Our assumption when we've talked about this has been that we'd just do
a conservative simulation with relatively frequent synchronization
(based on the limited lookahead you can get on a bus), and hypothesize
that on a CMP the sync overhead wouldn't be that bad.  I think it's
worth doing that as a baseline and then seeing to what extent that
hypothesis is true before diving into a more complex technique.

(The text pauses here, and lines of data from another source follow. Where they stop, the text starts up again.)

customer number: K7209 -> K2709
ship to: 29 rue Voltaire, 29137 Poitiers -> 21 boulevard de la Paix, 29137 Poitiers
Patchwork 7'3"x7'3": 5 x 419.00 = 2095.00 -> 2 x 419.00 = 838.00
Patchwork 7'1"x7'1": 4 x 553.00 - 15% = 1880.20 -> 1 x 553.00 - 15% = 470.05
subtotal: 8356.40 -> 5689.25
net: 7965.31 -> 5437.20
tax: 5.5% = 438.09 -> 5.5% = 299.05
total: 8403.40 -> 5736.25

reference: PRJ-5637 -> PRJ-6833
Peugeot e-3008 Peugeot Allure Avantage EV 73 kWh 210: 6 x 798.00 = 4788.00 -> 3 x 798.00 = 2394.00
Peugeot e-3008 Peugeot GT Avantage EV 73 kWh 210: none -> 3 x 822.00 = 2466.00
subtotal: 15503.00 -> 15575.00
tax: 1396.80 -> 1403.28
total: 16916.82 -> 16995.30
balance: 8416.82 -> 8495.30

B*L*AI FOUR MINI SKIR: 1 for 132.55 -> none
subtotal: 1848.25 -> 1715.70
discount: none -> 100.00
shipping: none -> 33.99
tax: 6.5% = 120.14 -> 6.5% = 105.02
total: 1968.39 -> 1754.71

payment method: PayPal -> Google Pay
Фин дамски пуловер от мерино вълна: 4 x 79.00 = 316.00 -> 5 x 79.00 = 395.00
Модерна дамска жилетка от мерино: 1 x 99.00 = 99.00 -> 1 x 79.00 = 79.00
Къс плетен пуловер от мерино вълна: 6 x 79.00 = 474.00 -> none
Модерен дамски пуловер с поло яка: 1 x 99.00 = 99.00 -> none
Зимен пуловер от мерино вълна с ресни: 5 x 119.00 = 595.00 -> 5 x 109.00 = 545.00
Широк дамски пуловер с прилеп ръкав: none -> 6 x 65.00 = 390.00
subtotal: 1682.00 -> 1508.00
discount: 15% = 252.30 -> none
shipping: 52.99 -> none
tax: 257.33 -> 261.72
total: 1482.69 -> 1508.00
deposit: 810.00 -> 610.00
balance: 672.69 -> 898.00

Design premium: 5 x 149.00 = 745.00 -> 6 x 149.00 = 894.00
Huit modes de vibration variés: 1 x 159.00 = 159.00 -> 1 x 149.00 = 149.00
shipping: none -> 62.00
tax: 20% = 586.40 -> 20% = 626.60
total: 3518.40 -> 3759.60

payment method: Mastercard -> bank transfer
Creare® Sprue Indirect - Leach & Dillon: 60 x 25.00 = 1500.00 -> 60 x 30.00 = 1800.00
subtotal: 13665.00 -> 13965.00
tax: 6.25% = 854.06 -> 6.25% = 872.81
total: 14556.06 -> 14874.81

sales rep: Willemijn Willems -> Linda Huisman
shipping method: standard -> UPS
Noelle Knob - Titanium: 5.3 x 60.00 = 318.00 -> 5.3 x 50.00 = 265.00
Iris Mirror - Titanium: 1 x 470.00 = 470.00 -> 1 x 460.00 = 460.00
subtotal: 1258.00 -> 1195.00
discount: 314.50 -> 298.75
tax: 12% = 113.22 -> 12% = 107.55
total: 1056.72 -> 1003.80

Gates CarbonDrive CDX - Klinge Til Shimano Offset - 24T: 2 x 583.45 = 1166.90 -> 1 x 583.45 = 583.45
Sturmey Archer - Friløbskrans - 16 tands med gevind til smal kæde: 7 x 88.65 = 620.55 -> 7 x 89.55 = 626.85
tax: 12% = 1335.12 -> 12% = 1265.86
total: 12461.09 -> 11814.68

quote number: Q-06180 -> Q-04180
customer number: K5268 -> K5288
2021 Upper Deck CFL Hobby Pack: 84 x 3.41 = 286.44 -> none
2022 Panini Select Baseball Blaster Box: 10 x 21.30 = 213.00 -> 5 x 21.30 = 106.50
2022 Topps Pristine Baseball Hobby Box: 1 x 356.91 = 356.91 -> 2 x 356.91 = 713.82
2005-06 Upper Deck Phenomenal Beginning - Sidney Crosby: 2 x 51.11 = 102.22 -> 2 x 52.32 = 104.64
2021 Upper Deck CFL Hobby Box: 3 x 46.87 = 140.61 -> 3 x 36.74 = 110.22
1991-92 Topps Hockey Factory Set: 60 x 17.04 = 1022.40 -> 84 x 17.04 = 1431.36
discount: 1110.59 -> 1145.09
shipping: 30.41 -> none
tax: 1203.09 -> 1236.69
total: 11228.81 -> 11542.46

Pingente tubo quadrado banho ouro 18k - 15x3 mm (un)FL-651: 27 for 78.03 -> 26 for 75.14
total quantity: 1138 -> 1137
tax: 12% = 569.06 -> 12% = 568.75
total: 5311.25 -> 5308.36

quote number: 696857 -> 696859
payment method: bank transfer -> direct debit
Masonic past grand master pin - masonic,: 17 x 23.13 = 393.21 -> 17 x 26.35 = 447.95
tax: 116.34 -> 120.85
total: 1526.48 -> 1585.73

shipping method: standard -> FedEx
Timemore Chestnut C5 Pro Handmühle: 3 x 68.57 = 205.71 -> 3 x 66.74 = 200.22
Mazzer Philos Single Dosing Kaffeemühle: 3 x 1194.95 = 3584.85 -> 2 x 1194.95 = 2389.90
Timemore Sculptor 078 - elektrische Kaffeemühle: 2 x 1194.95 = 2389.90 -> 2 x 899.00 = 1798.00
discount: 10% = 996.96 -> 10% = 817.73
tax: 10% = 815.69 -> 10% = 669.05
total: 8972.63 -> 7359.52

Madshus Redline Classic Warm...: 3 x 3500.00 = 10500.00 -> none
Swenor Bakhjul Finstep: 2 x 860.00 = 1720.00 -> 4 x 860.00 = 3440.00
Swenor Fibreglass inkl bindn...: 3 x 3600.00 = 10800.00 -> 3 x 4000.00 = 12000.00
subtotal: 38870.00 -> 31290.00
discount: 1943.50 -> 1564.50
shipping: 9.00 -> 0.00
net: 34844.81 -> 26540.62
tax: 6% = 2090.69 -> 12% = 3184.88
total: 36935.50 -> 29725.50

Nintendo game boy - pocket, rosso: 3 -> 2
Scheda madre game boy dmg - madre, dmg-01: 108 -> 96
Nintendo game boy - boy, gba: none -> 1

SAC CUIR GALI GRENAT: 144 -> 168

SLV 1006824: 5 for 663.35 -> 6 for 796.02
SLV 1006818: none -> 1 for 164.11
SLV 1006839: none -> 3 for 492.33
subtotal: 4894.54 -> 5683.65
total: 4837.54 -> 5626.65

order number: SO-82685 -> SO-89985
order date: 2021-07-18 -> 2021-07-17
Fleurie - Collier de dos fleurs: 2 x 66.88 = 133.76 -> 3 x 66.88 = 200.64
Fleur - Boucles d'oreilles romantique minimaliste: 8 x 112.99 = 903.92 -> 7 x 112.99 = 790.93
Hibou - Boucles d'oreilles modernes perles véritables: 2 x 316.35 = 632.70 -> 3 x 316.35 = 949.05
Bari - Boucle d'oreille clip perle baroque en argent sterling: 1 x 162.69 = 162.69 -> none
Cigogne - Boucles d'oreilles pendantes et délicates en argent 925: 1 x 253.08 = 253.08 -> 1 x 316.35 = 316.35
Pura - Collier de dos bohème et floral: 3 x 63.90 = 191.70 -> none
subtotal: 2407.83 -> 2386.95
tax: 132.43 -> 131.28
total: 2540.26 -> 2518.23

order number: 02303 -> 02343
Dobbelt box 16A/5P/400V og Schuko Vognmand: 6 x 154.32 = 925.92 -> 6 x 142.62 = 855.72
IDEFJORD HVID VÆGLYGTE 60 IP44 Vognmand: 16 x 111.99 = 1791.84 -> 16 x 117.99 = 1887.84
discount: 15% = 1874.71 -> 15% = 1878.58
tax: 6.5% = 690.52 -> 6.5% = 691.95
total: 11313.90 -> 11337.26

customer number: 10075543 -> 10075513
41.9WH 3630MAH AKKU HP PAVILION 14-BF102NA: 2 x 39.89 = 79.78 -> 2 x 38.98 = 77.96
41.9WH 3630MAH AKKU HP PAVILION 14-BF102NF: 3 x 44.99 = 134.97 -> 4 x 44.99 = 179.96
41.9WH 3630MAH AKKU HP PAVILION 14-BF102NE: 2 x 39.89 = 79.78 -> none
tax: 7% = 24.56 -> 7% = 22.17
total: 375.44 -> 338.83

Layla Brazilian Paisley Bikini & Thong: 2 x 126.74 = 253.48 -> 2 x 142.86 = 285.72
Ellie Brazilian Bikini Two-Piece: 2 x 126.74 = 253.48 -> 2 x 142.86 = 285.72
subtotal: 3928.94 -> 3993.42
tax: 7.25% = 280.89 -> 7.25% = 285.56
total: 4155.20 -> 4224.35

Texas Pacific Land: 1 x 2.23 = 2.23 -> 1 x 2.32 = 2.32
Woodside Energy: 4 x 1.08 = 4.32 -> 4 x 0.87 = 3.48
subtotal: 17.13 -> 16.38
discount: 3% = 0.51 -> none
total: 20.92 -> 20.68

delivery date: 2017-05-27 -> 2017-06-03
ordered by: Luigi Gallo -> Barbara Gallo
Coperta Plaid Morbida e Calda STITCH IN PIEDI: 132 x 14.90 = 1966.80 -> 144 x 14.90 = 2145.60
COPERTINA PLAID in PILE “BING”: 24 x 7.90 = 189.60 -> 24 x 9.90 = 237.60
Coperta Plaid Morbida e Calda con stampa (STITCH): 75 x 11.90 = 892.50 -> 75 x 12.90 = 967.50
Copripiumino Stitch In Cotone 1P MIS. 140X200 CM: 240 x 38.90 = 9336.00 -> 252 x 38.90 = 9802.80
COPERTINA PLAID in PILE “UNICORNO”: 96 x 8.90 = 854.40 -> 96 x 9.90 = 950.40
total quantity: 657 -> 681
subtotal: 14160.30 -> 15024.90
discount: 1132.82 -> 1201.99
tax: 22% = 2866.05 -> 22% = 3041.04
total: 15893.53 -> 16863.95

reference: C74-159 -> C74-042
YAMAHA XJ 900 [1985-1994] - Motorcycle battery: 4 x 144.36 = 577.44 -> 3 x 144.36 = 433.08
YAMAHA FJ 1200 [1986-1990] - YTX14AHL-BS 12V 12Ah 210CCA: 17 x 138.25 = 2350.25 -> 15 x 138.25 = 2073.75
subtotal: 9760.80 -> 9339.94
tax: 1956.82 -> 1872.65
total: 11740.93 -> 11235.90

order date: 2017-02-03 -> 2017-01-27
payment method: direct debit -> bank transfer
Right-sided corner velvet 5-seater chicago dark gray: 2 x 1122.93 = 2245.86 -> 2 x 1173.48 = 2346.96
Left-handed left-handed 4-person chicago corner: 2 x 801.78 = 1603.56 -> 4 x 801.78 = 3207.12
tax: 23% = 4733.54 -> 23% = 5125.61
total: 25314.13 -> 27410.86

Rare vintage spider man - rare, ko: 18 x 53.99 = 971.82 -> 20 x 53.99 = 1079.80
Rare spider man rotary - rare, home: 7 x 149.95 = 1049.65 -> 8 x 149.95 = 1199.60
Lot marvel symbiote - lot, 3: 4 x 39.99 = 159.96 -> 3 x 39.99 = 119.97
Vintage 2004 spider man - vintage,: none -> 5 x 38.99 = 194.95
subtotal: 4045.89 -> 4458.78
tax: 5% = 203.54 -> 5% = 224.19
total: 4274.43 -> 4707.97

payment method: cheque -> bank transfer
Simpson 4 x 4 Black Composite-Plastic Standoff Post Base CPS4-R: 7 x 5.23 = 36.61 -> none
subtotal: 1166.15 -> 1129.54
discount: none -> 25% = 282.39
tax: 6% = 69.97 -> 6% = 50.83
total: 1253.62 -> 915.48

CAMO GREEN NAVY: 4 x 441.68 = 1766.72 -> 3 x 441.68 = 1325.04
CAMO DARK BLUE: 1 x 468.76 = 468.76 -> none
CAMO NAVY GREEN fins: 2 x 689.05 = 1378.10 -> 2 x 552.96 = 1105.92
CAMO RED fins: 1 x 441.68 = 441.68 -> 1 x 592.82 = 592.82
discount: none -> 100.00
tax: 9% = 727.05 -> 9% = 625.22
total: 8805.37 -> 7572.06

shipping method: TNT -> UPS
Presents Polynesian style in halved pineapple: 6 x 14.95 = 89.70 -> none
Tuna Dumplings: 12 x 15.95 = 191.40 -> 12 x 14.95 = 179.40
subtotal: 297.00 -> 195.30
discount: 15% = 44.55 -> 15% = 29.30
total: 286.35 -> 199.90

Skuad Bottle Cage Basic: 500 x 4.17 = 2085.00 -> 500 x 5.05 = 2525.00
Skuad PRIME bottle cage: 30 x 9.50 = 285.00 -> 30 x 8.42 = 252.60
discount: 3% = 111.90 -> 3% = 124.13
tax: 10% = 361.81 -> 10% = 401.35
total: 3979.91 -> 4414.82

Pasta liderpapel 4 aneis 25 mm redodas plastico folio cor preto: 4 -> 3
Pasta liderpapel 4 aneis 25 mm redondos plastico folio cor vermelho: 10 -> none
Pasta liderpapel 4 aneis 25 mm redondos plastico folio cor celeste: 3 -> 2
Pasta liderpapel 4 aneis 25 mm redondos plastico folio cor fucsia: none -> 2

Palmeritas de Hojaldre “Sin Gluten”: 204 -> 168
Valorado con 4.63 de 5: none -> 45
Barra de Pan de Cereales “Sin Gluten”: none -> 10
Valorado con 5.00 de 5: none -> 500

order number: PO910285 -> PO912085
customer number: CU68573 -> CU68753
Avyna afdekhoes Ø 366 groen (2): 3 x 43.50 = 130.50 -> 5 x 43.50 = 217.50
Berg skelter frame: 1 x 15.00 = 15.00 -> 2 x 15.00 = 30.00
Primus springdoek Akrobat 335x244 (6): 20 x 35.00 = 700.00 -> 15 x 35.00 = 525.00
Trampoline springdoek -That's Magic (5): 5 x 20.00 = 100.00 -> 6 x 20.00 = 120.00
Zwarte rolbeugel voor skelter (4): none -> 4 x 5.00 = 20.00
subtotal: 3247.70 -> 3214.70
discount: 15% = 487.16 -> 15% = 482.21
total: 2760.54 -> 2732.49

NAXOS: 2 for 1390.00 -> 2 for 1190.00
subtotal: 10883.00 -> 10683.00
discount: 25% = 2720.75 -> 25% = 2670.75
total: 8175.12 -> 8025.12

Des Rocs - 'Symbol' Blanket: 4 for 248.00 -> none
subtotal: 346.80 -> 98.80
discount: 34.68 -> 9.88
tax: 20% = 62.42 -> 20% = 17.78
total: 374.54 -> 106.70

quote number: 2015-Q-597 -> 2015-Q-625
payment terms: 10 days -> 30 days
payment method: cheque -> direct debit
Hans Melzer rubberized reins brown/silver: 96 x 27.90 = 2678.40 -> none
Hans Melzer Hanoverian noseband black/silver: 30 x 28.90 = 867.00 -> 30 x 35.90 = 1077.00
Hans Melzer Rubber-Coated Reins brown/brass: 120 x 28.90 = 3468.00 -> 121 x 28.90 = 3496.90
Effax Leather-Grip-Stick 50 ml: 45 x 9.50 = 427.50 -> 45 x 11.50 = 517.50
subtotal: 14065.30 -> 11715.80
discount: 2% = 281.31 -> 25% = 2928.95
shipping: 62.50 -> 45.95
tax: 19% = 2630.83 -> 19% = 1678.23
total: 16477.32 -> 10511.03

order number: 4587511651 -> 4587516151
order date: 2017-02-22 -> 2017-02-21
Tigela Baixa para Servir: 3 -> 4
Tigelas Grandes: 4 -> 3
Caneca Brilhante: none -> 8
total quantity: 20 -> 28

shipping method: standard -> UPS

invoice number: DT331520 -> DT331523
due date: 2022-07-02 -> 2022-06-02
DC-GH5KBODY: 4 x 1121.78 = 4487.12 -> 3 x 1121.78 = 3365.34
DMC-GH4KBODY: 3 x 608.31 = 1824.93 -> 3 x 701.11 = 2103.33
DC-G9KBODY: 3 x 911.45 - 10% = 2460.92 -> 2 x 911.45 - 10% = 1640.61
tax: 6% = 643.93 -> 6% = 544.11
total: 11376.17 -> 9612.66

> A solution could be to forward the scheduling time of past events
> scheduled by a slow root queue on some fast concurrent other queue,
> track all child-events spawning from its processing (together they
> would form a chain of events, actually more like a tree of events),
> while saving the original root time, and then shift back the
> scheduling time of those events in the chain which get scheduled back
> on the original root queue. Similarly, future events originating from
> fast threads would get scheduled in the past. Local time shouldn't
> matter only the time an event chain spent in a certain timezone. I
> hope this makes sense.

I think a basic approach that simply uses synchronization to prevent
fast threads from getting too far ahead is the best place to start
(where how you define "too far ahead" is basically your
performance/accuracy tradeoff).

>> For atomic mode, things are of course very different. [...]
>
> Doesn't this require a sort of transaction-like cache operation which
> could get rolled back when a deadlock gets detected? An easier way
> would be to detect a miss before an atomic call is made to the L1
> cache (by means of functional calls, or some other form of cache
> inspection), that way we could lock before we change L1 state? Is
> there any easy way to detect this with minor modifications to the
> cache implementation?

Yes, that's right; all the code that could get retried would have to
be idempotent.  I was ignoring this before because I believe that as
far as the operational cache state goes (tags, etc.) this is probably
already true (though I haven't checked).  Now that you mention it
though, I see that that's definitely not true for statistics.  One
possible solution is just to have a retry flag that indicates if this
is a retry, and put all the stats updates inside an "if (retry)"
block.

I think the two-pass thing is less desirable because (1) functional
accesses don't really understand the coherence protocol and (2) most
of your accesses will be L1 hits, and I'd guess that most L1 misses
won't encounter contention, so for performance you really want to
optimistically assume that it's going to be fine the first time and
shift the correctness burden to the less common case of having to
retry.

>> As far as your more specific questions:
>> - Returning 'false' to a sendTiming to handle deadlock won't work in
>> general, as there are some messages (like snoop responses, IIRC) that
>> aren't allowed to be nacked in that fashion for protocol deadlock
>> reasons.
>
> What about always returning true and handling false separately?

I don't follow... you have to have some low-level flow control on the
port, and if the packet has been accepted, it's good to know ASAP that
the sender is done with it.  In a sense you can't return true and then
later change your mind to false, you have to always return false
(don't assume it's been accepted) if you're always going to return the
same thing.  Maybe in light of the further discussion above you'll
agree that this isn't the crux of the problem.